If you're dealing with constant velocities, you are in the territory of special relativity. In this world there are no event horizons and every object can interact with every other. If two galaxies are each receding in opposite directions from a third central one at 2/3 c they will each see the other receding at 12/13 c according to https://en.wikipedia.org/wiki/... (section 2). Velocities do not add up the way you think they do and when they get to a decent proportion of light speed it starts to matter. This has been experimentally checked using moving atomic clocks. Thus they can keep on exchanging messages, although the messages will be quite redshifted when they arrive and take longer and longer to make the journey.

However, the original article deals with accelerating motions, since that is what the universe seems to be doing. This is crucial.

One way of seeing what happens is to imagine two galaxies accelerating away from one another.
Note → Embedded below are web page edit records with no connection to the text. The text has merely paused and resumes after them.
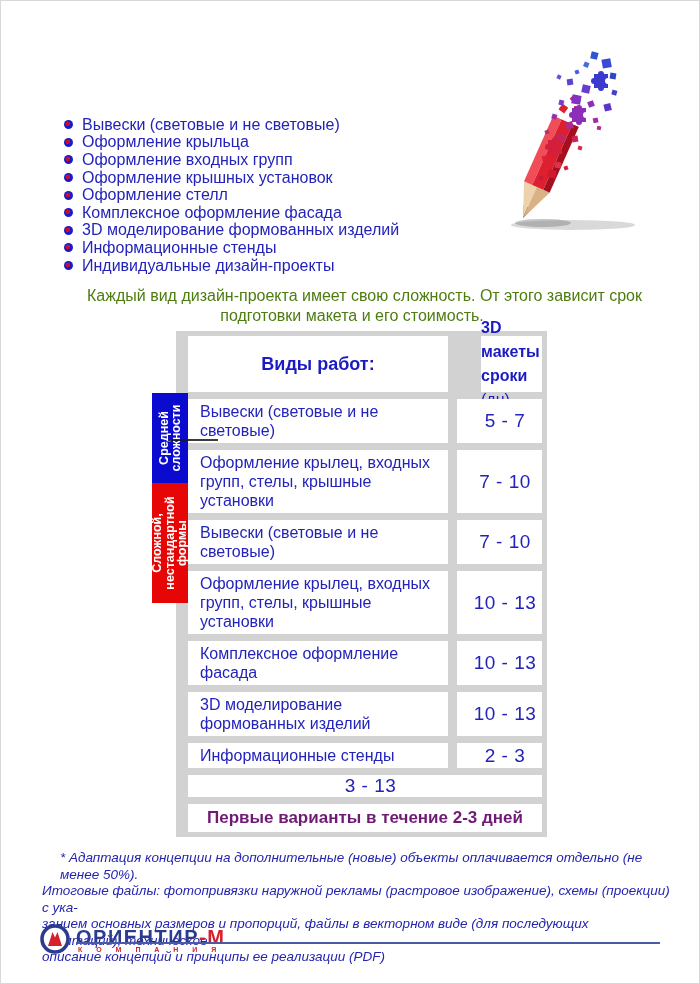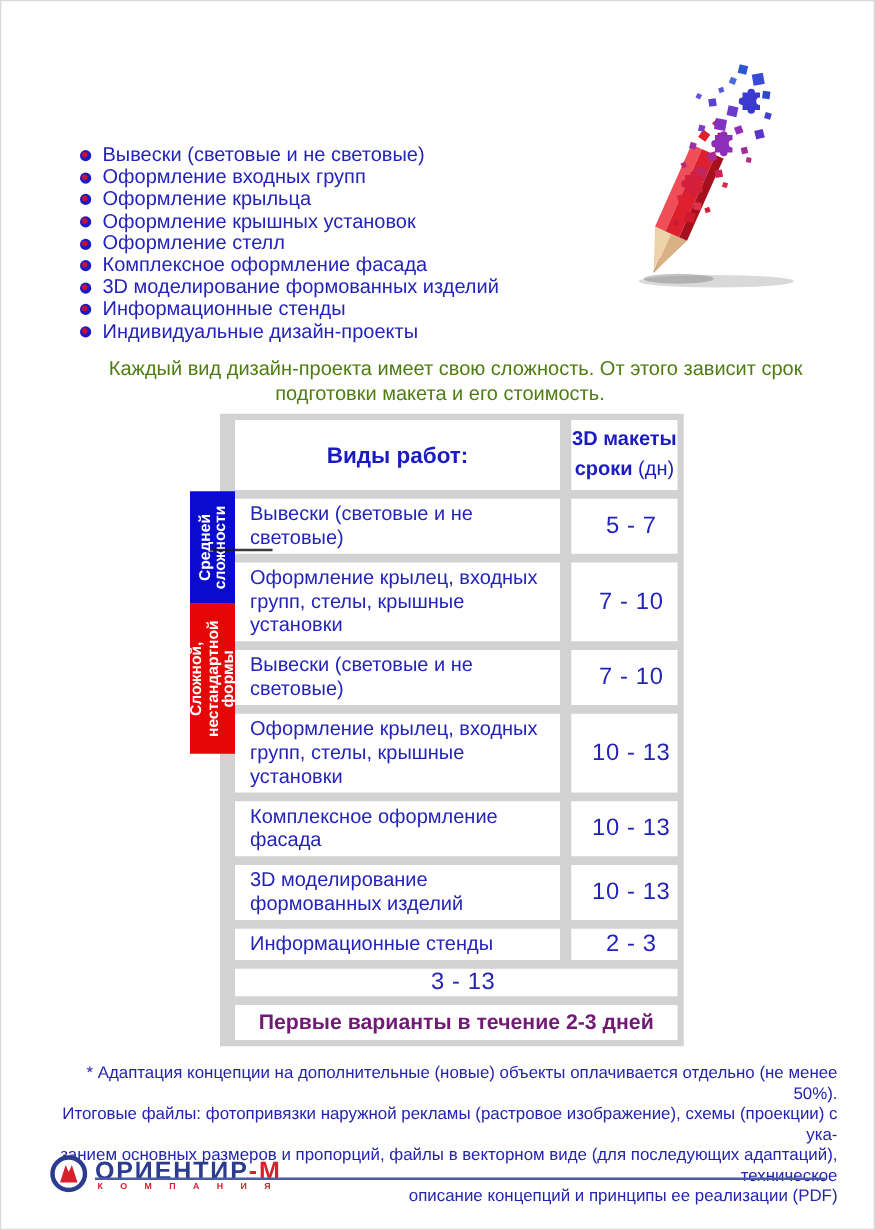--- a/index.html
+++ b/index.html
@@ -121,11 +121,11 @@
       </div>
     <div class="svc-item">
         <span class="bullet"></span>
+        <span class="svc-label">Оформление крыльца</span>
+      </div>
+    <div class="svc-item">
+        <span class="bullet"></span>
         <span class="svc-label">Оформление входных групп</span>
-      </div>
-    <div class="svc-item">
-        <span class="bullet"></span>
-        <span class="svc-label">Оформление крыльца</span>
       </div>
     <div class="svc-item">
         <span class="bullet"></span>

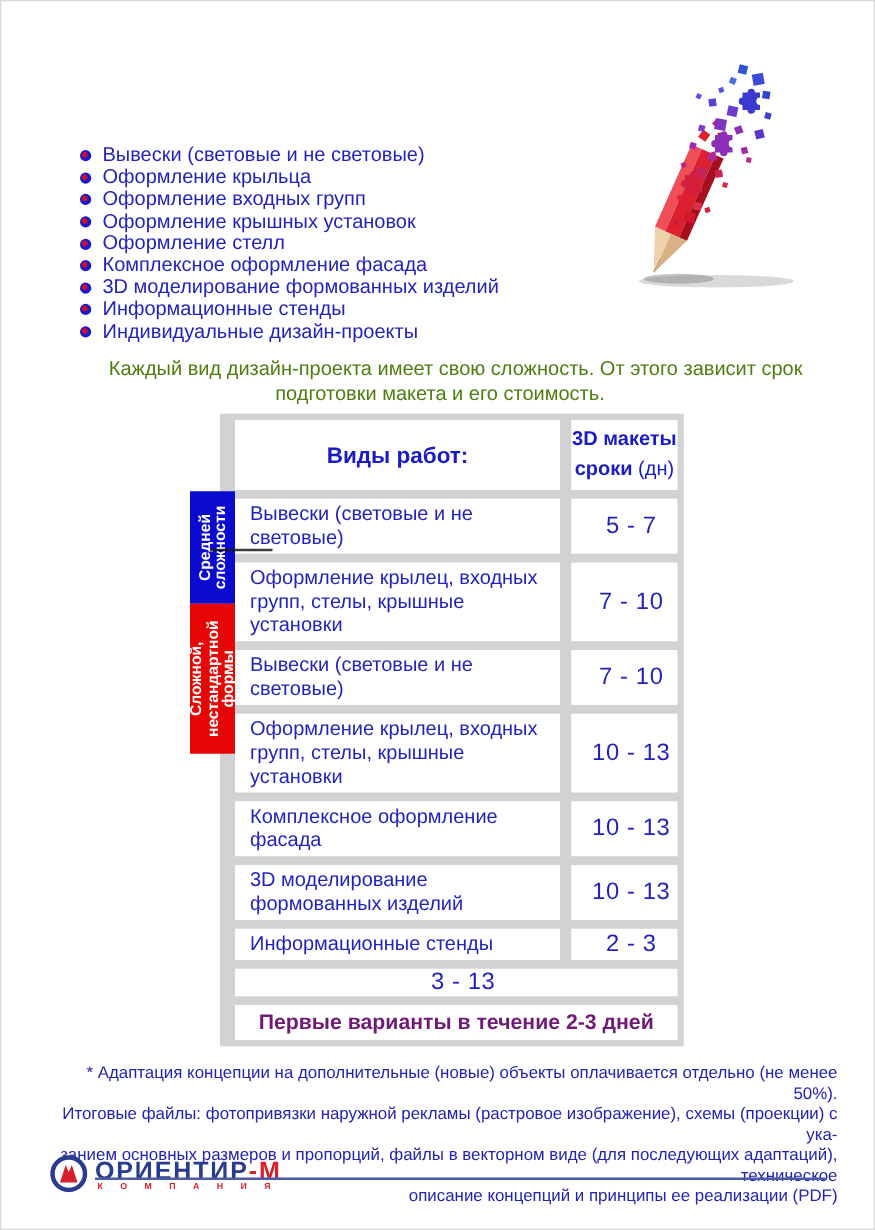--- a/index.html
+++ b/index.html
@@ -32,7 +32,7 @@
   .cell.days{flex:1;display:flex;align-items:center;justify-content:center;font-size:19px;color:#2323bb;letter-spacing:.5px;padding-left:11px;}
   .trow.thead{height:56px;flex:0 0 56px;}
   .cell.h1{width:260px;display:flex;align-items:center;justify-content:center;font-size:18px;font-weight:bold;color:#1b1bc4;}
-  .cell.h2{flex:1;display:flex;flex-direction:column;align-items:center;justify-content:center;color:#1b1bc4;font-size:16px;line-height:24px;}
+  .cell.h2{flex:1;display:flex;flex-direction:column;align-items:flex-start;justify-content:center;color:#1b1bc4;font-size:16px;line-height:24px;margin-left:24px;}
   .h2 .b{font-weight:bold;}
   .trow.tfoot{height:28px;flex:0 0 28px;}
   .cell.footer-cell{width:100%;display:flex;align-items:center;justify-content:center;font-size:17px;font-weight:bold;color:#701a75;}

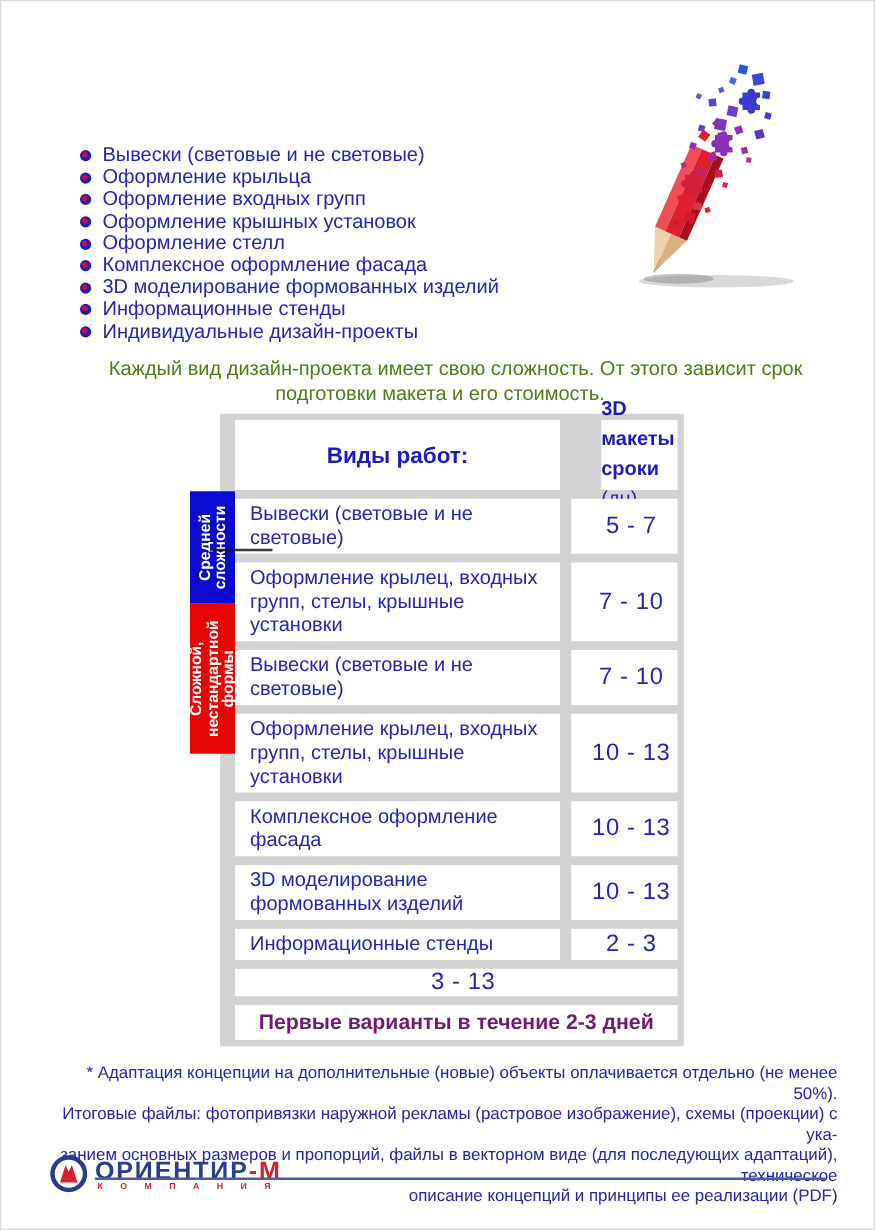--- a/index.html
+++ b/index.html
@@ -47,7 +47,7 @@
   .connector{position:absolute;left:168px;top:439px;width:50px;height:2px;background:#1a1a1a;opacity:.85;}
 
   
-  .footnote{position:absolute;left:42px;top:850px;width:628px;font-size:13.5px;color:#2424b0;line-height:16.5px;text-align:right;}
+  .footnote{position:absolute;left:42px;top:850px;width:628px;font-size:13.5px;font-style:italic;color:#2424b0;line-height:16.5px;}
   .footnote .l0{padding-left:18px;}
Assume there are clocks freely falling in both galaxies.

Define a function f so that a signal sent from one galaxy at lightspeed (could be photons, gravitons, neutrinos, doesn't matter) at time t on the local clock arrives at the other galaxy at time f(t) on its local clock. It's not hard (for anyone with a degree in astrophysics) to work out exactly what function f is. It turns out that there is critical time T such that as t approaches t from below, f(t) approaches positive infinity. In other words the last few signals emitted by one galaxy as it's clock ticks towards T are spread out across the whole of the rest of time when they finally catch the other galaxy and no signal emitted at or after time T can ever arrive. The critical time T depends on the current separation, velocity and acceleration of the galaxies in a fairly straightforward way. After local time T nothing you do can affect the other galaxy. After its time T you can never find out what happened to it.